Bref, chaque sortie avait un vrai goût d'aventure et si l'on savait toujours à quelle heure on partait, on n'était jamais sûr de rentrer à celle prévue. Surtout que l'ancien motocrossman se faisait un vrai plaisir de dénicher des secteurs vraiment « galère ». Notre escapade d'aujourd'hui passe justement par l'un de ces endroits. Après un départ devant la mairie de Hirsingue, direction Altkirch, on prend la petite route touristique qui file sur Wittersdorf, à la hauteur de l'Auberge des Trois Vallées, jusqu'à son sommet.

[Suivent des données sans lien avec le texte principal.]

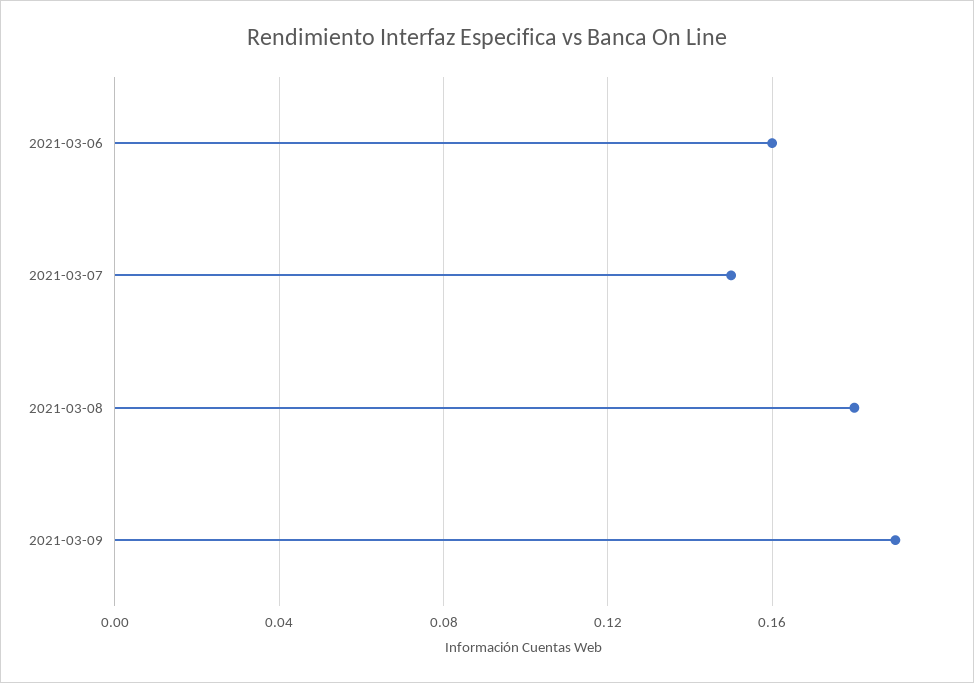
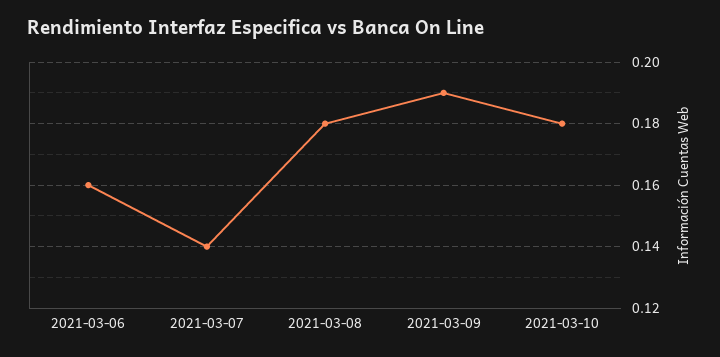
2021-03-07: 0.15 -> 0.14
2021-03-10: none -> 0.18

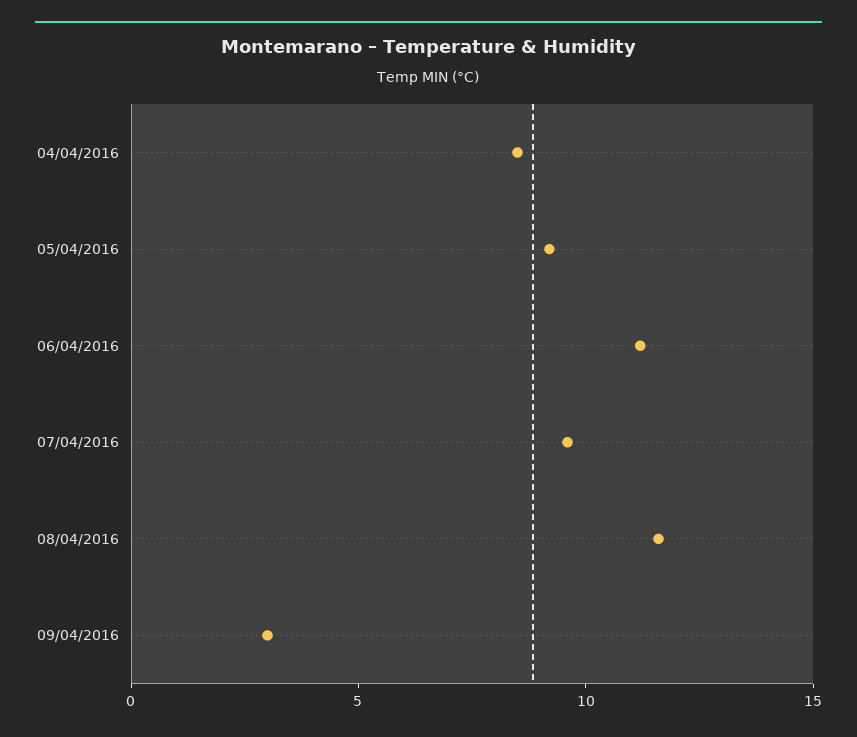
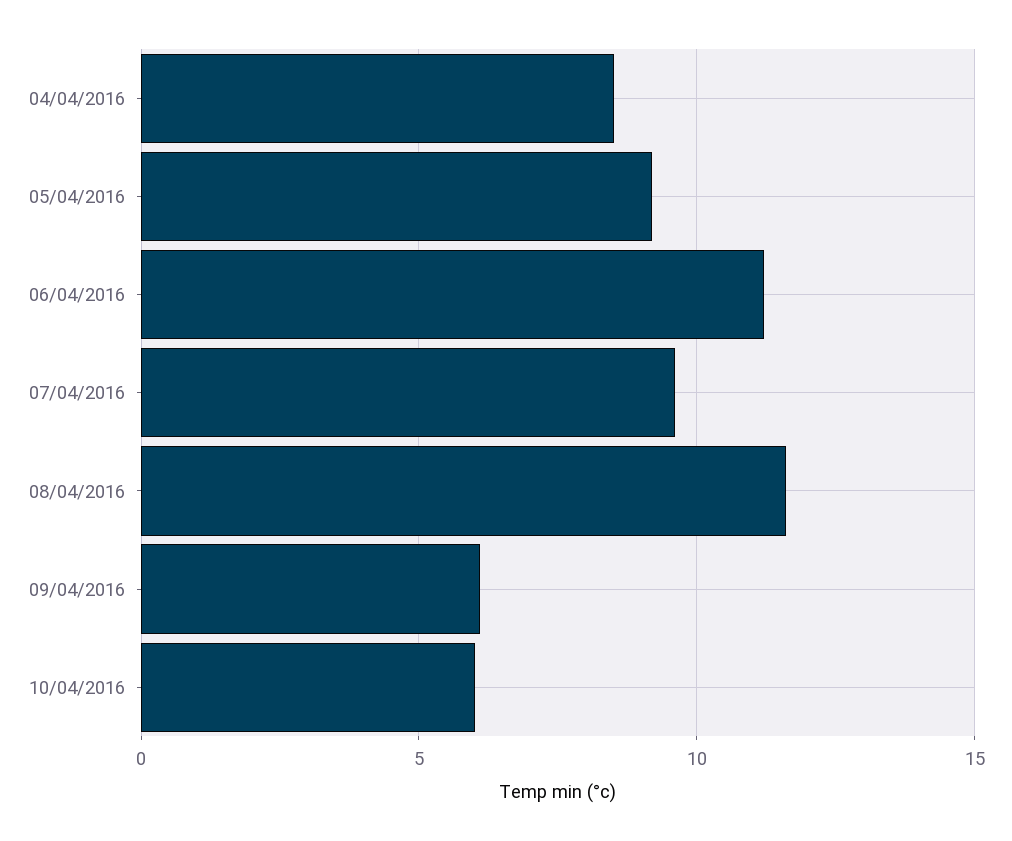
09/04/2016: 3 -> 6
10/04/2016: none -> 6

On bifurque ensuite à droite vers les champs, sur une voie tout d'abord macadamisée puis tout simplement empierrée. Au premier vrai croisement, on prend la montée à gauche et après deux ou trois cents mètres de descente, on part vers la droite sur une authentique piste VTT très facile à reconnaître. Quand vous avez une vingtaine de centimètres bien lisses au milieu d'un chemin, c'est que vous êtes sur un bout de terre régulièrement emprunté par les cyclistes. Net et propre. Et ça contourne tous les obstacles. Sans dégrader quoi que ce soit, ce qui est plutôt rare en pleine nature ! Au bout de ce ruban qui évite soigneusement de grosses ornières, au passage, on arrive, en continuant pratiquement toujours tout droit, sur l'ancienne voie romaine qui mène au camp de la même époque, sur les hauteurs de Willer. Un tracé que les « pionniers » du VTT empruntèrent sans hésiter, malgré d'immenses mares qui n'étaient pas aux canards !
Vestiges romains
Yves Theubet passait cela en force et sans hésiter. Moins téméraire, l'un de ses premiers sbires resta un jour planté au beau milieu d'une flaque, chuta illico et s'enfonça tant et si bien dans la gadoue que seule sa tête resta hors de l'eau ! La « déviation » mise en place dès lors, juste à côté, est toujours d'actualité. Arrivés au camp romain dont les vestiges restent bien visibles, les plus adroits pourront s'amuser à dévaler les pentes en tous sens. Puis, en sortant de la forêt, ils fileront sur une piste cyclable qui les mènera jusqu'à Muespach, où une descente « d'enfer » leur assurera les frissons qu'ils voudront bien se donner. De descente, il y en aura une autre vers Durmenach, où l'on respectera le « stop » sans hésiter. Après quelques petites grimpées, Riespach, puis Ruederbach, et enfin Hirsingue, où l'on débouchera au Banholzberg, s'aborderont encore par de sacrées plongées.